In order to further assess the generalization ability, a series of transfer learning tasks are designed for the three target elements with the worst performance (except Sb), i.e., N, Re and Ru. In this experiment, 2, 5, 10, 20, and 30 data points from the initial test sets are randomly selected and added to the training set to build transfer learning tasks with decreasing levels of difficulty. For each task, the sampling is repeated 5 times based on 5 different random seeds, resulting in 25 datasets in total for each element.
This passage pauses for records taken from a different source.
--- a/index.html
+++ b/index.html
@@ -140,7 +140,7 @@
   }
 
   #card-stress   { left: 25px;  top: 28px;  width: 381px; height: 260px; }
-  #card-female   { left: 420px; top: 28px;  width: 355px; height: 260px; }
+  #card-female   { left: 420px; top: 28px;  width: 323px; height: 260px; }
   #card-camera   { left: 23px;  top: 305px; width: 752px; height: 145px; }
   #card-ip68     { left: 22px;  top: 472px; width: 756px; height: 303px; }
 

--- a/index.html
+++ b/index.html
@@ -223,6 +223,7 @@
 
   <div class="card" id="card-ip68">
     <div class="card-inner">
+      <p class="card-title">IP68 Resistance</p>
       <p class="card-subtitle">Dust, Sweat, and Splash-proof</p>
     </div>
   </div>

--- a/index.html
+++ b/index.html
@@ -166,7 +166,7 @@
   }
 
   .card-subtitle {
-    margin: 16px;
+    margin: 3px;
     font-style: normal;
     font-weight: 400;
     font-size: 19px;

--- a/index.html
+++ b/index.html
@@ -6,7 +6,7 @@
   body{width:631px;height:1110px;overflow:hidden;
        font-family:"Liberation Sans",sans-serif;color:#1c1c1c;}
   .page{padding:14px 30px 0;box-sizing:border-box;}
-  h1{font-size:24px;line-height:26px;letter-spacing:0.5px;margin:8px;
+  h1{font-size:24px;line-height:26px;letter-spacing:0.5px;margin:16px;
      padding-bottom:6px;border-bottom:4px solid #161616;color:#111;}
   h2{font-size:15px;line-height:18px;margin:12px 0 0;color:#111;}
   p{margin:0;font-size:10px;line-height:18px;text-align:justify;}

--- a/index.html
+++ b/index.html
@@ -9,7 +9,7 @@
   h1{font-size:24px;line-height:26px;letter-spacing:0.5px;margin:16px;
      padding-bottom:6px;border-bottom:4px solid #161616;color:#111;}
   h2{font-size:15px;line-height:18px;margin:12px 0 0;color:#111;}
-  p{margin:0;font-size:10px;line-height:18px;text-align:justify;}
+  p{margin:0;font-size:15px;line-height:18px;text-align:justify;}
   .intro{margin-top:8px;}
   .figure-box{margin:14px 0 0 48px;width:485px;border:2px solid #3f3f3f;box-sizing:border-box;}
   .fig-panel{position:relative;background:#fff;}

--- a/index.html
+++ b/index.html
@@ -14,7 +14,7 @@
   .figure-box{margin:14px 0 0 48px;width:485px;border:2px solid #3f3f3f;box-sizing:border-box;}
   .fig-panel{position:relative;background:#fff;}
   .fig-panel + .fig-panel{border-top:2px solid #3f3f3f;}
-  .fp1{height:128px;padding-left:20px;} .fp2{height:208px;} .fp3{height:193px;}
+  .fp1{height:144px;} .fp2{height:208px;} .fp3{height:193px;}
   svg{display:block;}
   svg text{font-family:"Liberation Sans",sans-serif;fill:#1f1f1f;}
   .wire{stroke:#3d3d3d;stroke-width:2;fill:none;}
All of the baseline models are applied to make a comparison with MT-MD DimeNet++, and the average MAEs for different tasks are plotted in Figs. 3b-d, details of which are available in Supplementary Tables 8–10. Experiments in which no extra data points are supplemented are also conducted for baseline models, and the results are also derived as an average of 5 tests for each model. None of the models can predict \({E}_{CO}\) on N-doped SAAs accurately, and the three GBR-based models even perform worse when two N samples are included. It is noted many \({E}_{CO}\) on N-doped samples (23 out of 75) are smaller than − 1.0 eV, largely deviated from the mean of the \({E}_{CO}\)distribution for the whole dataset. This indicates that there is an unusual pattern of interaction between CO and N-containing catalysts suggested by the reconstructed structures after optimization, leading to the failure of extrapolation. Compared with N-doped cases, test MAEs on Re- and Ru-doped samples show a gradual decrease as the number of Re/Ru samples added increases. For Re-doped SAAs, MT-MD DimeNet + + is the only model achieving an average MAE lower than 0.1 eV (0.0881 eV) when only 10 Re samples are trained, and it continues to show the best performance till 30 extra samples are included (0.0739 eV), notably better than DimeNet++ (0.0895 eV). For Ru doped SAAs, the transfer is relatively easy compared with the other two cases. DimeNet++ (0.0533 eV) outperforms MT-MD DimeNet++ (0.0657 eV) for datasets including 10 Ru samples, while in the task with 30 Ru samples, the MT-MD one is still better than DimeNet + + with an MAE of 0.0310 eV versus 0.0356 eV. Therefore, although MT-MD DimeNet + + cannot directly predict \({E}_{CO}\) of SAAs doped with untrained species, the model reaches a high accuracy as long as around 5 to 10 extra samples are included as part of the training samples, largely reducing the computational cost.